私が東京に住んでいたある12月半ばを過ぎたころのことです。
私が乗ったときはそんなに混んでいなかったバスが、ある病院前に
停車してからどっと多くの人が乗り、
あっという間に満員になってしまいました。
バスが走り出した時、後方からあかちゃんの、
火のついたような泣き声が聞こえました。
ギュウギュウ詰めのバスと、人の熱気と暖房とで、
小さなあかちゃんにとっては苦しく、
泣く以外に方法がなかったのだ、と思えました。
泣き叫ぶあかちゃんを乗せて、バスは新宿に向かい走っていました。
バスが次の停留所に着いた時、後方から、
「待って下さい。
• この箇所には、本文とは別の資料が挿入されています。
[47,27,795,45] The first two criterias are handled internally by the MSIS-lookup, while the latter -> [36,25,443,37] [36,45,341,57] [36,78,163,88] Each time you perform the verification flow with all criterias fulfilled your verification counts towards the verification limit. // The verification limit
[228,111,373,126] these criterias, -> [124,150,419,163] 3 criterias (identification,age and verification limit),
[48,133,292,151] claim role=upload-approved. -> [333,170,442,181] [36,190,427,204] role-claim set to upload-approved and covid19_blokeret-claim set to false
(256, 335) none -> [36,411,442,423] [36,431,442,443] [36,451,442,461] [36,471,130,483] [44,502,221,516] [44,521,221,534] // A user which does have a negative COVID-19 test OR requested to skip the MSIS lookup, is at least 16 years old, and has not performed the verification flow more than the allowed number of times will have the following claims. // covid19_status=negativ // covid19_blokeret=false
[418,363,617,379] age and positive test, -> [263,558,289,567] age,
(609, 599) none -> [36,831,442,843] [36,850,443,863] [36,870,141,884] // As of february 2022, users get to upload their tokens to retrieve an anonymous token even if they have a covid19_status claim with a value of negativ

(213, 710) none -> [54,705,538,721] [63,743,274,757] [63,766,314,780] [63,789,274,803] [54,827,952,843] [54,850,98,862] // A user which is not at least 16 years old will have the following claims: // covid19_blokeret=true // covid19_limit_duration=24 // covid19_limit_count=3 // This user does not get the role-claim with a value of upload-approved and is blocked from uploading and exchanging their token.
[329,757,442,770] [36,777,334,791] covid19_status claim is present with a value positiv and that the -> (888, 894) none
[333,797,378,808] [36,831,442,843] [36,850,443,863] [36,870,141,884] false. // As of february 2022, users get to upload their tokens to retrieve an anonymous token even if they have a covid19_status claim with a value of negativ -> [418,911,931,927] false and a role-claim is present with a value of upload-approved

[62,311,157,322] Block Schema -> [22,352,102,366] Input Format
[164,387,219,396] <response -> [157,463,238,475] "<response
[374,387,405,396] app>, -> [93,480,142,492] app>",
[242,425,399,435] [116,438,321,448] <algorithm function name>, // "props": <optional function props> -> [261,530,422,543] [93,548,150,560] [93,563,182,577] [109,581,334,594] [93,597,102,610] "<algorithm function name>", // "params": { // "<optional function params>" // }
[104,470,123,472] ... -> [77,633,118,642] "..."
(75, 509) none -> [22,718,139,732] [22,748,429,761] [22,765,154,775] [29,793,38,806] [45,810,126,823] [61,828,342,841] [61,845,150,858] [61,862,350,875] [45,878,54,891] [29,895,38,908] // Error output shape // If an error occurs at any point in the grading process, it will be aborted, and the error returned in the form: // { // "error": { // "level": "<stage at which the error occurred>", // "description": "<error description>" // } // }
降ります」と、若い人の声が聞こえてきました。
同時にあかちゃんの泣き声も近づいて来ることで、
泣いたあかちゃんを抱いている、おかあさんだと分かりました。
彼女がお金を払おうとしたら、運転手さんは「目的地はここですか?」
とききました。
その女性は、「新宿までなのですが、子どもが泣くので、
ここで降ります」と答えました。
すると運転手さんは、
「ここから新宿駅まで歩いて行くのはたいへんです。
目的地まで乗って行ってください」
と話し、急にマイクのスイッチを入れました。
「皆さん!この若いおかあさんは新宿まで行くのですが、
あかちゃんが泣いて、皆さんにご迷惑がかかるので、
ここで降りると言っています。
子どもは泣きます。あかちゃんは、泣くのが仕事です。
どうぞ皆さん、少しの時間、あかちゃんとおかあさんを
一緒に乗せて行って下さい」
ほんの何秒かが過ぎた時、一人の人が拍手をしました。
その拍手につられて、バスの乗客全員の拍手が返事となったのです。
若いおかあさんは、何度も何度も頭を下げていました。
今でもこの光景を思い出すと、目頭が熱くなり、
ジーンときます。
私のとても大切な、心にしみる思い出です。